◆ **Exercise details**: Please copy, exactly as they appear below, the lines from the one containing "poſt terga relinquit.</span></div>" through the one containing "victoria inuenio, quam equus ille, qui</span></div>".

[Web interface edit records]
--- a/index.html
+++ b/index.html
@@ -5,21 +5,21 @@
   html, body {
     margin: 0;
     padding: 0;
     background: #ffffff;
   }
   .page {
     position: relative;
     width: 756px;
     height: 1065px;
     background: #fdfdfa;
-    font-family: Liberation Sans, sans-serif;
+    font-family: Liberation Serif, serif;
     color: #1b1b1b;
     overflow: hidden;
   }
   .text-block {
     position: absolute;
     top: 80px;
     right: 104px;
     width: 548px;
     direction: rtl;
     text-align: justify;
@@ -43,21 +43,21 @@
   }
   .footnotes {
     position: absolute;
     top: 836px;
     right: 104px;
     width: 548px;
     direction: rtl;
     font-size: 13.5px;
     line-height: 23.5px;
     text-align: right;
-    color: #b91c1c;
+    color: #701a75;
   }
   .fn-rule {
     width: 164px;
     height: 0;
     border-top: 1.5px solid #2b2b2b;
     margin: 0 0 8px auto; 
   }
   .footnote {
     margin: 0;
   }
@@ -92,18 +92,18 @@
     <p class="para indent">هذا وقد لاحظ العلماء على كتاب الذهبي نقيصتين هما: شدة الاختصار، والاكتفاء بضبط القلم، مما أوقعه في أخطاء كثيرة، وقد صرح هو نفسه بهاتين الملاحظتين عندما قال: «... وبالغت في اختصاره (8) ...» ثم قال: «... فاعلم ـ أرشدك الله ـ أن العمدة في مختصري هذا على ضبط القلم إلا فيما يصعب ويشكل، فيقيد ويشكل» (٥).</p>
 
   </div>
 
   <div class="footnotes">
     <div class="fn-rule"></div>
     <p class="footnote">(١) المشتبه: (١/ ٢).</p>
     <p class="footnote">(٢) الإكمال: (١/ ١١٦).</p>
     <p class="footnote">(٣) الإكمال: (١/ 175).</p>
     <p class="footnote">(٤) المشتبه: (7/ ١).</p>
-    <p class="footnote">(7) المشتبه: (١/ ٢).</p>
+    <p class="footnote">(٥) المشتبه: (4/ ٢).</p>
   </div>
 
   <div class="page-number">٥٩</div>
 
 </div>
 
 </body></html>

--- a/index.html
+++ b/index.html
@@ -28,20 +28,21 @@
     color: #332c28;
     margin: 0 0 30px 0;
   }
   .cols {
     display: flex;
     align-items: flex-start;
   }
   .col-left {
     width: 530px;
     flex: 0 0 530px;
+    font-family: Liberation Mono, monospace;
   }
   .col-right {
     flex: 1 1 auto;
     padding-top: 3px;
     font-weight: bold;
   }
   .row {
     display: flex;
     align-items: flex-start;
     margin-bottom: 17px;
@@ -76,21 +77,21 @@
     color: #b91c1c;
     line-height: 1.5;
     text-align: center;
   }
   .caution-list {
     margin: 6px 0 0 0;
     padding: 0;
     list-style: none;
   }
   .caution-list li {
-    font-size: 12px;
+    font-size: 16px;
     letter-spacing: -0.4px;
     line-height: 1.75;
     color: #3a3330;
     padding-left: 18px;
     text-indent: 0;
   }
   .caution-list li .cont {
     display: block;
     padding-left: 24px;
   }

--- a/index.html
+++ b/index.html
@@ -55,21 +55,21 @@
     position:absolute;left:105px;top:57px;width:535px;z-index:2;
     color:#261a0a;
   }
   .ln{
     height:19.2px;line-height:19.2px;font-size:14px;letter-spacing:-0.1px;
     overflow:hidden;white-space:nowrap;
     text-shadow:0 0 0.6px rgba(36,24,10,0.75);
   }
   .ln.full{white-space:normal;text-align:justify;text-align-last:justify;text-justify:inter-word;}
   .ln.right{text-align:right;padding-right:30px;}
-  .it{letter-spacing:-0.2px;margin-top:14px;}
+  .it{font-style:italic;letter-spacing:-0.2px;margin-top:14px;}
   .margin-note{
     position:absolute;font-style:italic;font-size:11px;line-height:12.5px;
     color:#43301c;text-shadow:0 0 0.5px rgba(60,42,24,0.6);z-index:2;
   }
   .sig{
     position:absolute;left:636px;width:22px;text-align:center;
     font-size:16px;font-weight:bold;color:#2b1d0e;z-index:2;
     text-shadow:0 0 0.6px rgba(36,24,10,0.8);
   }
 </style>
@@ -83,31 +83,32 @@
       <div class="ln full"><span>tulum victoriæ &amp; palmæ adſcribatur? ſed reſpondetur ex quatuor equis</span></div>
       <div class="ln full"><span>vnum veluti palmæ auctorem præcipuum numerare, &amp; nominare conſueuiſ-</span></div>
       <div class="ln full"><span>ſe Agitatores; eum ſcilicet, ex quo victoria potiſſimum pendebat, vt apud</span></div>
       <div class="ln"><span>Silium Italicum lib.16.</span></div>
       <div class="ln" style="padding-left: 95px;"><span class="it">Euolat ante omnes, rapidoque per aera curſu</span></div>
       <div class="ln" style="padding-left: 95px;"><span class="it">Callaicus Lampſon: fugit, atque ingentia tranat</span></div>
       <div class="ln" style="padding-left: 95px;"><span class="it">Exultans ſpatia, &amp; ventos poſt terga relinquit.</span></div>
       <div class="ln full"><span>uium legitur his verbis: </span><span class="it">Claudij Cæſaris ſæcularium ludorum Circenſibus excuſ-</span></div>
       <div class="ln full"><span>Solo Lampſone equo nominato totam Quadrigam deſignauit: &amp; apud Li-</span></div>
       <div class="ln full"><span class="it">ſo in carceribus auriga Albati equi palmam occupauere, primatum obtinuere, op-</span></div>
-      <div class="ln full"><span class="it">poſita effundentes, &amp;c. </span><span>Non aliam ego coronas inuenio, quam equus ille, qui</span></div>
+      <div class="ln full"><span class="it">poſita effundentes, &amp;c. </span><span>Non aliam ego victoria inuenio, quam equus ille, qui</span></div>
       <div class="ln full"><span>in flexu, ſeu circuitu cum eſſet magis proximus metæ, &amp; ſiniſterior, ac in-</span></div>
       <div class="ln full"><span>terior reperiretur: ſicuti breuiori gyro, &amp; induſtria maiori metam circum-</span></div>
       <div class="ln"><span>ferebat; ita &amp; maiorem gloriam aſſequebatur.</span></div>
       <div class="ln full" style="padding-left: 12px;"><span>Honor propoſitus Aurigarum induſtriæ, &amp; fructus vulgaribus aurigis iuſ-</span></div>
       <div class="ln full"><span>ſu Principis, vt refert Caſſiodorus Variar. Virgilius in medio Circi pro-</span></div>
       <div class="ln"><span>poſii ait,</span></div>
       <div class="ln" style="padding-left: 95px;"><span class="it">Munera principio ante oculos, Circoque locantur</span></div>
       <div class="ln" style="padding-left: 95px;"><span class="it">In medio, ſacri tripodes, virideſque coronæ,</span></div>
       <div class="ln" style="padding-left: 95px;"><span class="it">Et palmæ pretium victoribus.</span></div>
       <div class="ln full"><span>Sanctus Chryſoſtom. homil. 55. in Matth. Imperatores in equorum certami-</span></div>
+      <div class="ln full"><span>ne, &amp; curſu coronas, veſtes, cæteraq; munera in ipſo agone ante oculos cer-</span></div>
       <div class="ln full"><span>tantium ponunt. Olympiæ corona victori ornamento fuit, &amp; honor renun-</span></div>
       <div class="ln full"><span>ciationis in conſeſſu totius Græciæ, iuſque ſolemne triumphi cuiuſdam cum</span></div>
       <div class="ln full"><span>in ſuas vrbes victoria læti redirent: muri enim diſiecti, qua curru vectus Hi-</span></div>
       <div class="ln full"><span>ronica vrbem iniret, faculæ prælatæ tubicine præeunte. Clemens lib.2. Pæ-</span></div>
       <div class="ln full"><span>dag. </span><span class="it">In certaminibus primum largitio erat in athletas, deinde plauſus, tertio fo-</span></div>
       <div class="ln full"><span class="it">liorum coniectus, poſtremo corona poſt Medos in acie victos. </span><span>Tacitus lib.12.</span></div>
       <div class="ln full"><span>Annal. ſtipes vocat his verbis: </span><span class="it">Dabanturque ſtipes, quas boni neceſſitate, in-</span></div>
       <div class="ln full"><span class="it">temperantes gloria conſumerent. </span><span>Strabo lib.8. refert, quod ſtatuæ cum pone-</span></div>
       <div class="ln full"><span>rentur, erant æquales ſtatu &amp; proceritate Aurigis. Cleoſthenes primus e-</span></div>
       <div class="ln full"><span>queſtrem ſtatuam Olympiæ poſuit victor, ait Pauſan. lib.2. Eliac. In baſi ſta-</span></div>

◆ **Answer section**:
       <div class="ln" style="padding-left: 95px;"><span class="it">Exultans ſpatia, &amp; ventos poſt terga relinquit.</span></div>
       <div class="ln full"><span>uium legitur his verbis: </span><span class="it">Claudij Cæſaris ſæcularium ludorum Circenſibus excuſ-</span></div>
       <div class="ln full"><span>Solo Lampſone equo nominato totam Quadrigam deſignauit: &amp; apud Li-</span></div>
       <div class="ln full"><span class="it">ſo in carceribus auriga Albati equi palmam occupauere, primatum obtinuere, op-</span></div>
-      <div class="ln full"><span class="it">poſita effundentes, &amp;c. </span><span>Non aliam ego coronas inuenio, quam equus ille, qui</span></div>
+      <div class="ln full"><span class="it">poſita effundentes, &amp;c. </span><span>Non aliam ego victoria inuenio, quam equus ille, qui</span></div>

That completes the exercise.